══ Data excerpts

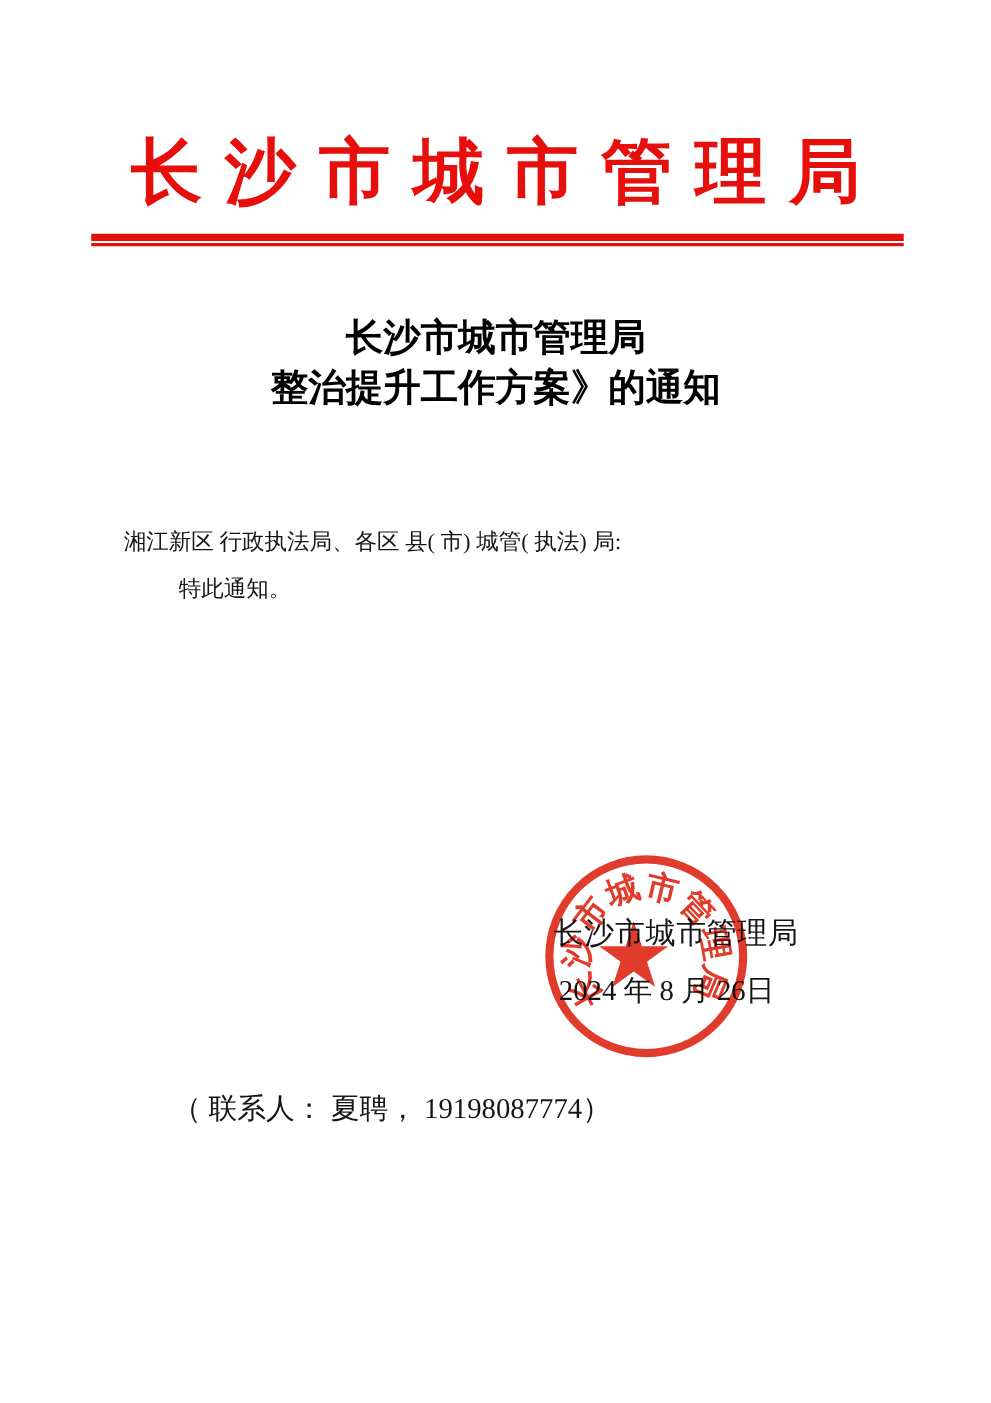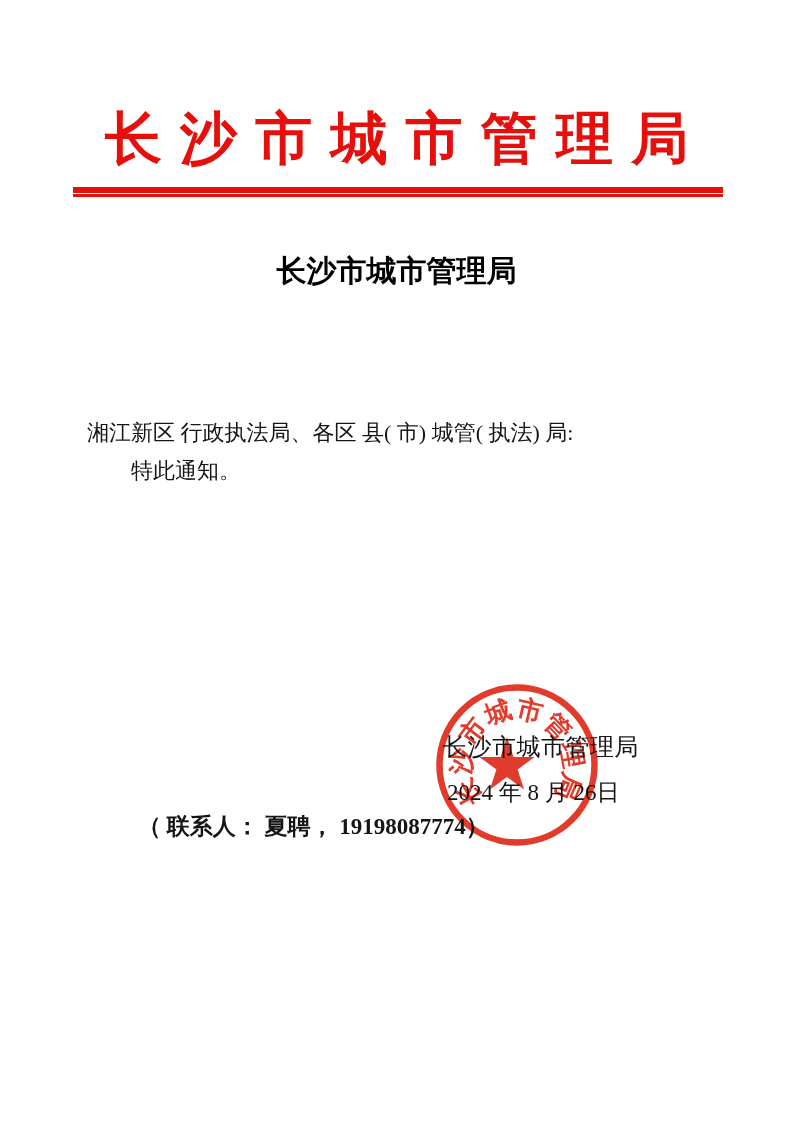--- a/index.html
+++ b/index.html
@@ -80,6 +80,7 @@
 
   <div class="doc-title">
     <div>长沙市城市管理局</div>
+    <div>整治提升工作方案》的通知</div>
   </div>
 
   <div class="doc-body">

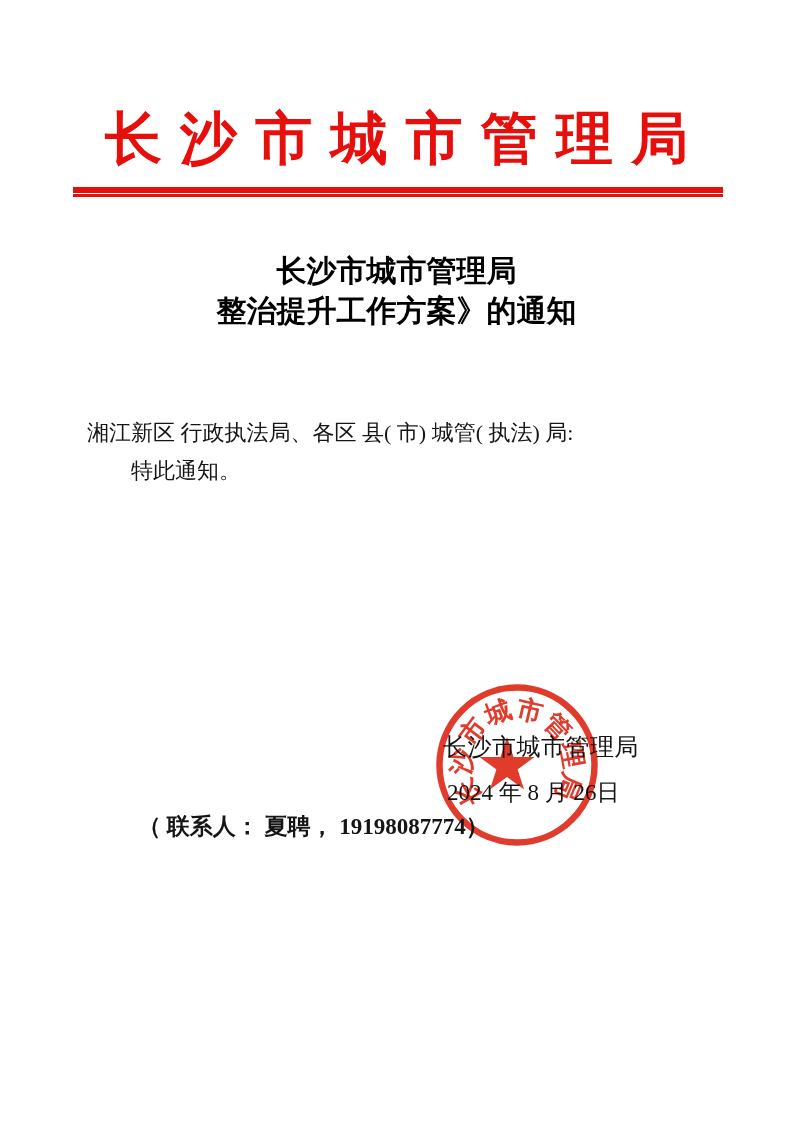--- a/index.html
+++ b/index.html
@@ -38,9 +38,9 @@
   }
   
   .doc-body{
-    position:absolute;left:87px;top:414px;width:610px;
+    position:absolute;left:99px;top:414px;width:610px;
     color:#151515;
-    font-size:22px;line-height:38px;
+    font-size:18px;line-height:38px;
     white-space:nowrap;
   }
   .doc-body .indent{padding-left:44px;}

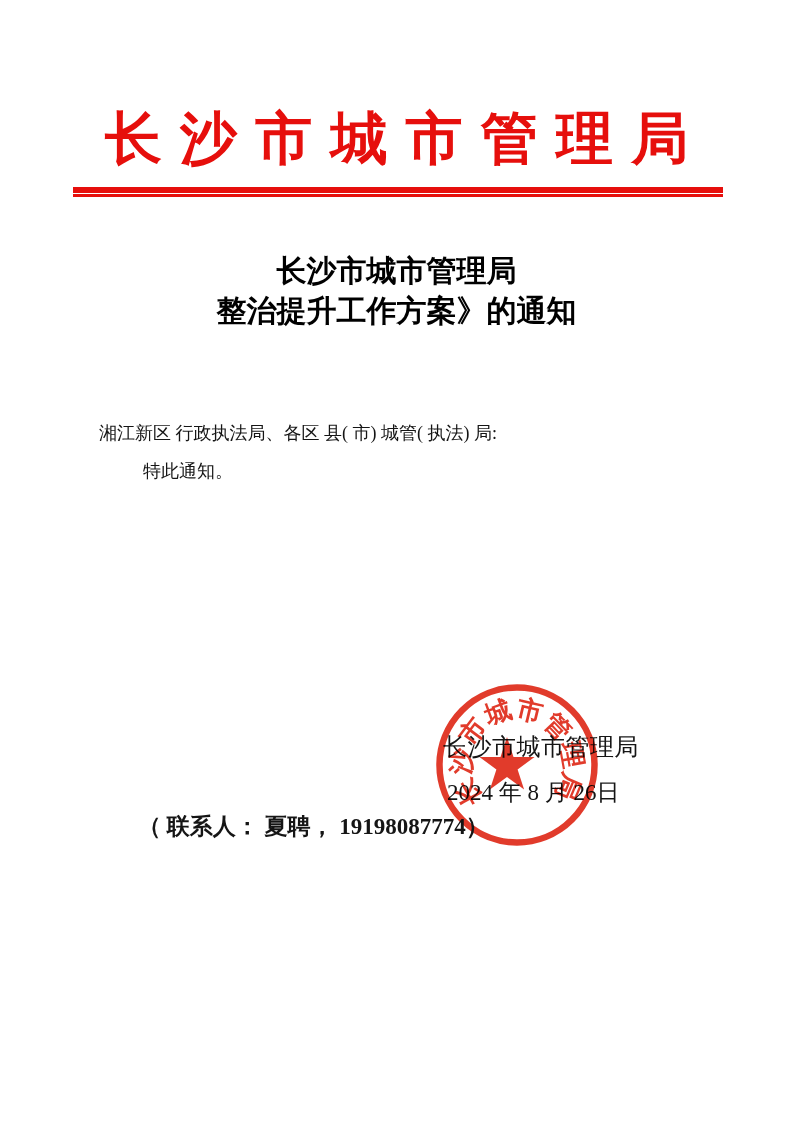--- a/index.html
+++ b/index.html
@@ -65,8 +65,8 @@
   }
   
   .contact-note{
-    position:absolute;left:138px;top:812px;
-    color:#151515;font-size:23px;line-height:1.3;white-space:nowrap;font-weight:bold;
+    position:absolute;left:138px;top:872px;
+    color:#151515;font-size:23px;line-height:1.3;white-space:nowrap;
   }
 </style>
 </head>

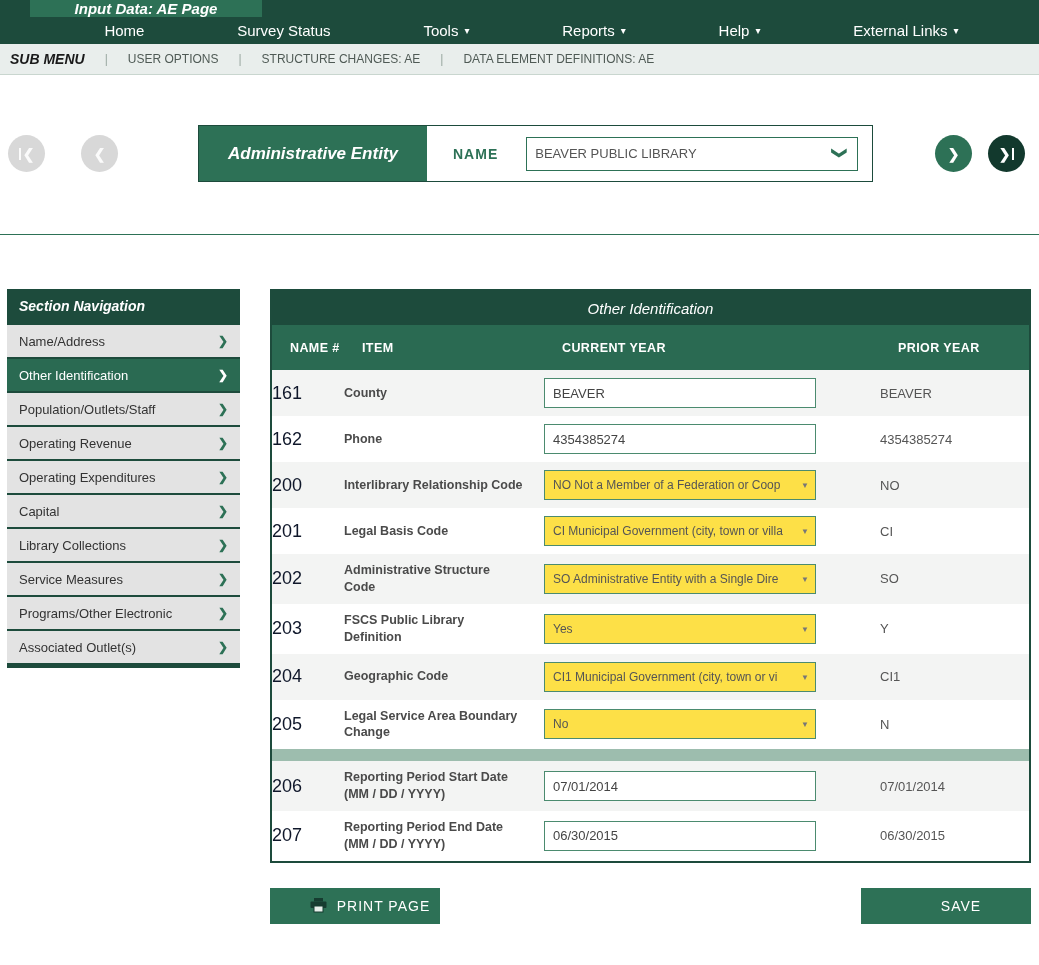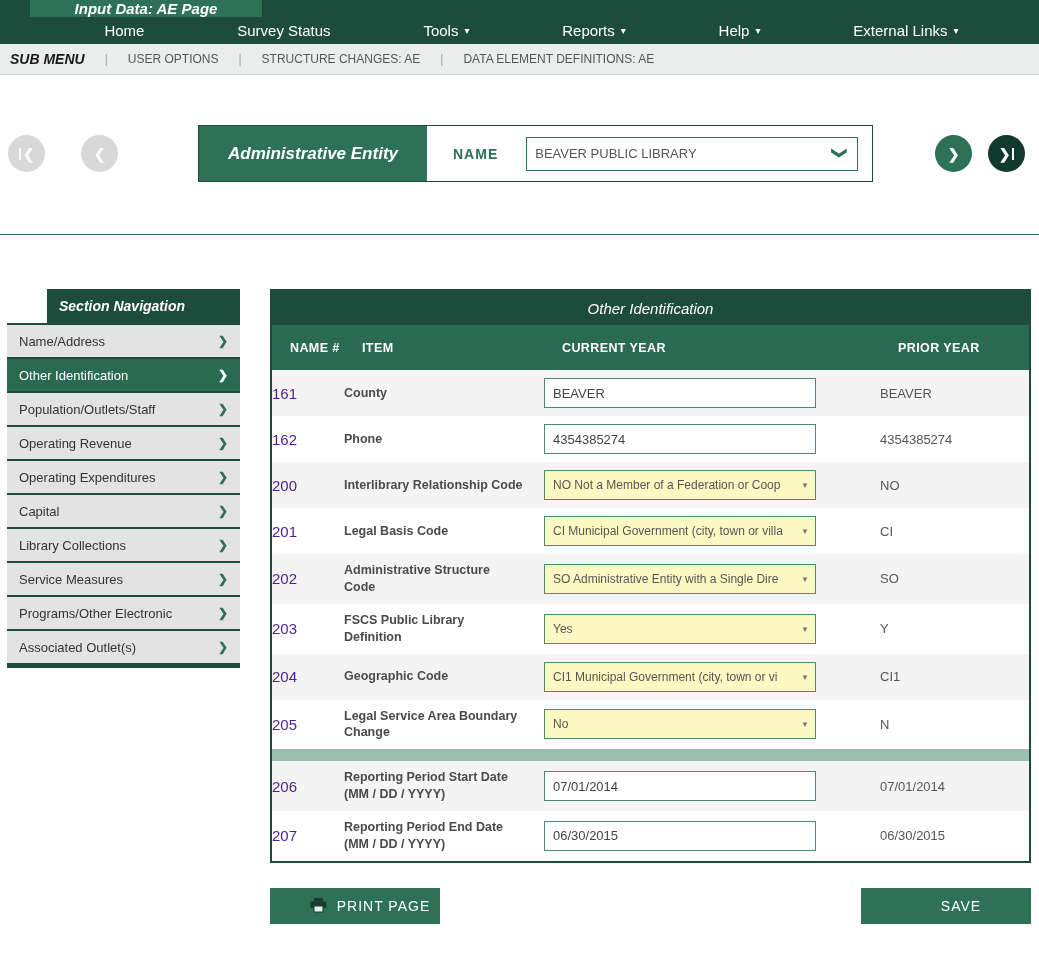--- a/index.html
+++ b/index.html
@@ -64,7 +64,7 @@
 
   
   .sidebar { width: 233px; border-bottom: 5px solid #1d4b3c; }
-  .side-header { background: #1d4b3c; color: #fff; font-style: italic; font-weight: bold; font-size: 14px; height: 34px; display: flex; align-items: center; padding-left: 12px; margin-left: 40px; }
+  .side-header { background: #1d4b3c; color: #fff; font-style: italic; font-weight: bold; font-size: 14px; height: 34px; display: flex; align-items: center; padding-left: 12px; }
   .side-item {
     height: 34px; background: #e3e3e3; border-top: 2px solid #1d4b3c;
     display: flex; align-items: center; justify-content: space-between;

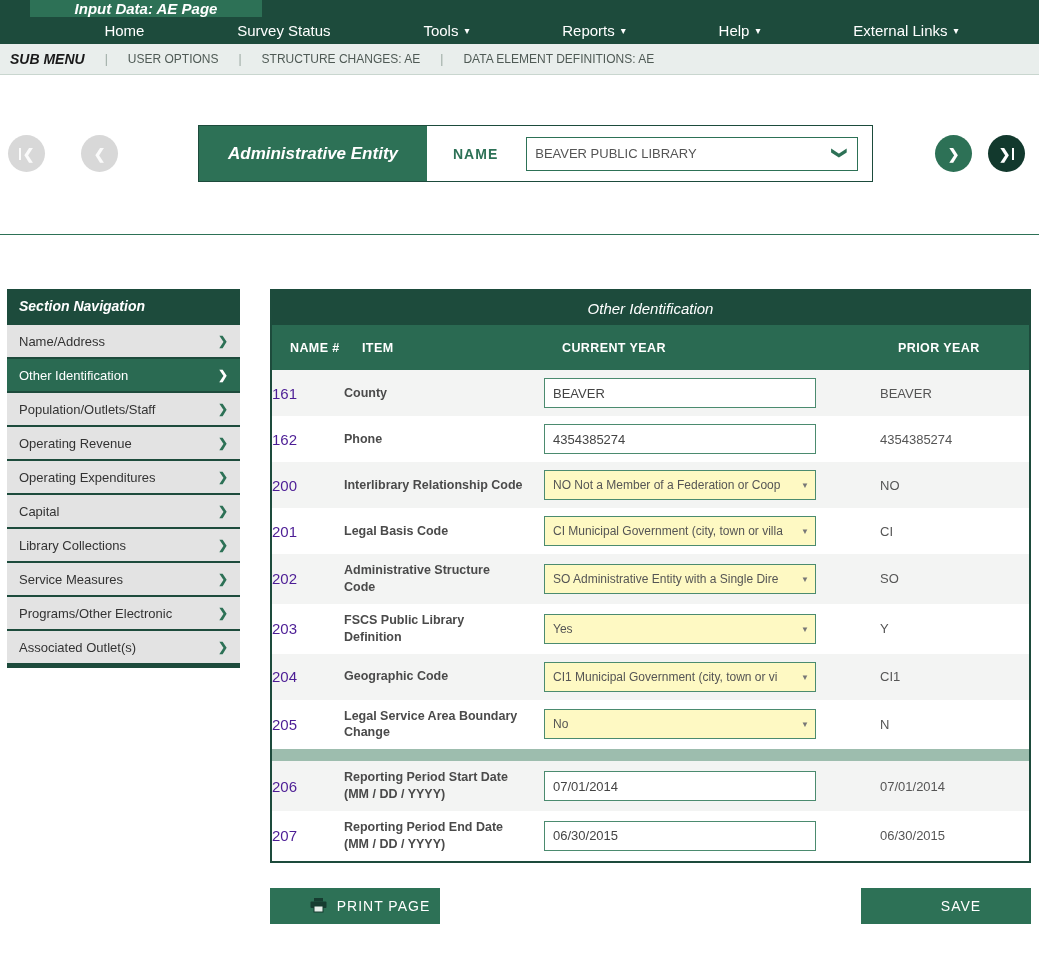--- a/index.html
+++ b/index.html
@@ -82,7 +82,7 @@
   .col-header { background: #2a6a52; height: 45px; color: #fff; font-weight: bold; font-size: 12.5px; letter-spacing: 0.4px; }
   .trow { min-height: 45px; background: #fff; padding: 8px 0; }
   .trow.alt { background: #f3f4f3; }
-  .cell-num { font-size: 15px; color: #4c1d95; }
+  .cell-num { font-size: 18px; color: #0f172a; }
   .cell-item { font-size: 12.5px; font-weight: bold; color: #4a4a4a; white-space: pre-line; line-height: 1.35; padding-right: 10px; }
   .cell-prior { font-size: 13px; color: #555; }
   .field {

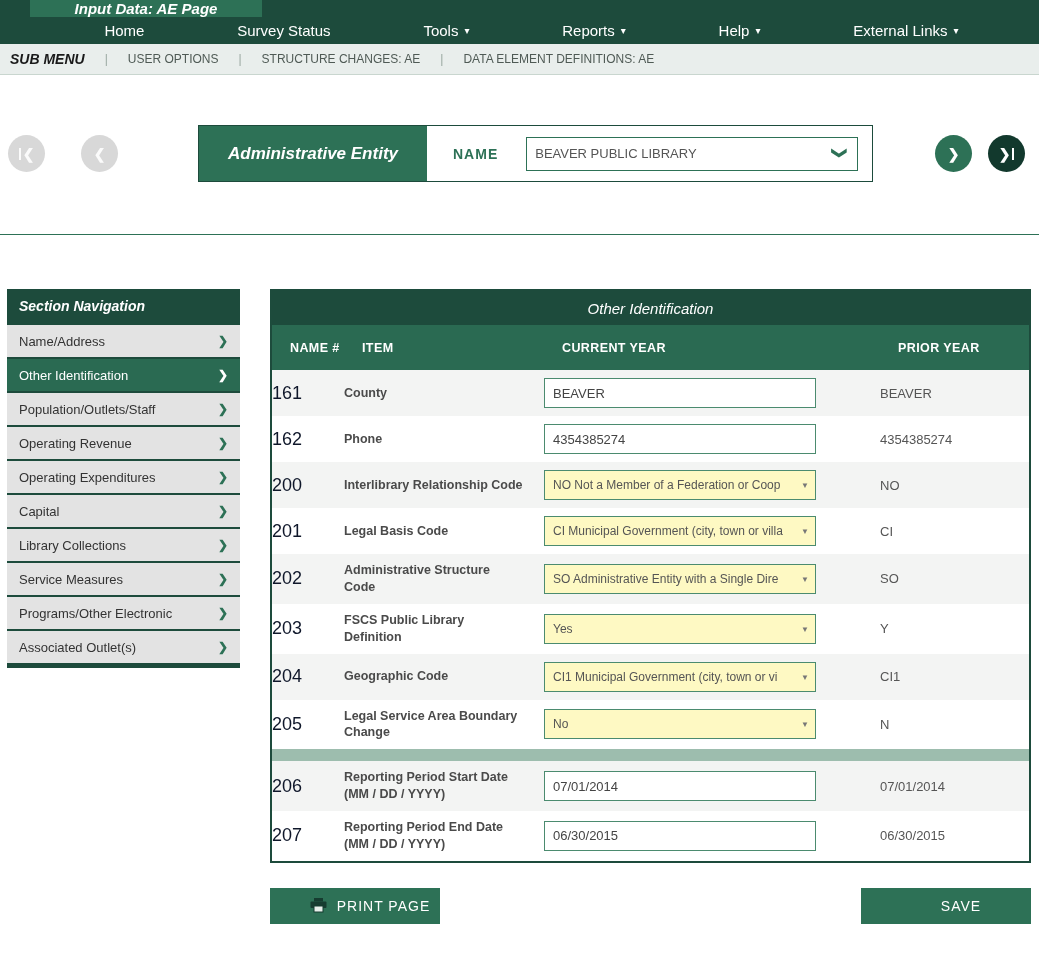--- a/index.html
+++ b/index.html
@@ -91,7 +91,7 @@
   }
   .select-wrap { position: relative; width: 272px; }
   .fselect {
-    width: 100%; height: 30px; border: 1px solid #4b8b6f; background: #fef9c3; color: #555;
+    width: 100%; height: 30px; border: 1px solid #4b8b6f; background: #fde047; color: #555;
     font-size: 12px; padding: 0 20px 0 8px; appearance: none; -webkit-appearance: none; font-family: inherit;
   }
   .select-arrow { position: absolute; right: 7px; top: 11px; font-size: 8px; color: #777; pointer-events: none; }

════

_Work order:_ Leave the images aside and retype each line of the listing above exactly.

_Problem solution:_
--- a/index.html
+++ b/index.html
@@ -80,6 +80,7 @@
 
   <div class="doc-title">
     <div>长沙市城市管理局</div>
+    <div>整治提升工作方案》的通知</div>
   </div>
 
   <div class="doc-body">

--- a/index.html
+++ b/index.html
@@ -38,9 +38,9 @@
   }
   
   .doc-body{
-    position:absolute;left:87px;top:414px;width:610px;
+    position:absolute;left:99px;top:414px;width:610px;
     color:#151515;
-    font-size:22px;line-height:38px;
+    font-size:18px;line-height:38px;
     white-space:nowrap;
   }
   .doc-body .indent{padding-left:44px;}

--- a/index.html
+++ b/index.html
@@ -65,8 +65,8 @@
   }
   
   .contact-note{
-    position:absolute;left:138px;top:812px;
-    color:#151515;font-size:23px;line-height:1.3;white-space:nowrap;font-weight:bold;
+    position:absolute;left:138px;top:872px;
+    color:#151515;font-size:23px;line-height:1.3;white-space:nowrap;
   }
 </style>
 </head>

--- a/index.html
+++ b/index.html
@@ -64,7 +64,7 @@
 
   
   .sidebar { width: 233px; border-bottom: 5px solid #1d4b3c; }
-  .side-header { background: #1d4b3c; color: #fff; font-style: italic; font-weight: bold; font-size: 14px; height: 34px; display: flex; align-items: center; padding-left: 12px; margin-left: 40px; }
+  .side-header { background: #1d4b3c; color: #fff; font-style: italic; font-weight: bold; font-size: 14px; height: 34px; display: flex; align-items: center; padding-left: 12px; }
   .side-item {
     height: 34px; background: #e3e3e3; border-top: 2px solid #1d4b3c;
     display: flex; align-items: center; justify-content: space-between;

--- a/index.html
+++ b/index.html
@@ -82,7 +82,7 @@
   .col-header { background: #2a6a52; height: 45px; color: #fff; font-weight: bold; font-size: 12.5px; letter-spacing: 0.4px; }
   .trow { min-height: 45px; background: #fff; padding: 8px 0; }
   .trow.alt { background: #f3f4f3; }
-  .cell-num { font-size: 15px; color: #4c1d95; }
+  .cell-num { font-size: 18px; color: #0f172a; }
   .cell-item { font-size: 12.5px; font-weight: bold; color: #4a4a4a; white-space: pre-line; line-height: 1.35; padding-right: 10px; }
   .cell-prior { font-size: 13px; color: #555; }
   .field {

--- a/index.html
+++ b/index.html
@@ -91,7 +91,7 @@
   }
   .select-wrap { position: relative; width: 272px; }
   .fselect {
-    width: 100%; height: 30px; border: 1px solid #4b8b6f; background: #fef9c3; color: #555;
+    width: 100%; height: 30px; border: 1px solid #4b8b6f; background: #fde047; color: #555;
     font-size: 12px; padding: 0 20px 0 8px; appearance: none; -webkit-appearance: none; font-family: inherit;
   }
   .select-arrow { position: absolute; right: 7px; top: 11px; font-size: 8px; color: #777; pointer-events: none; }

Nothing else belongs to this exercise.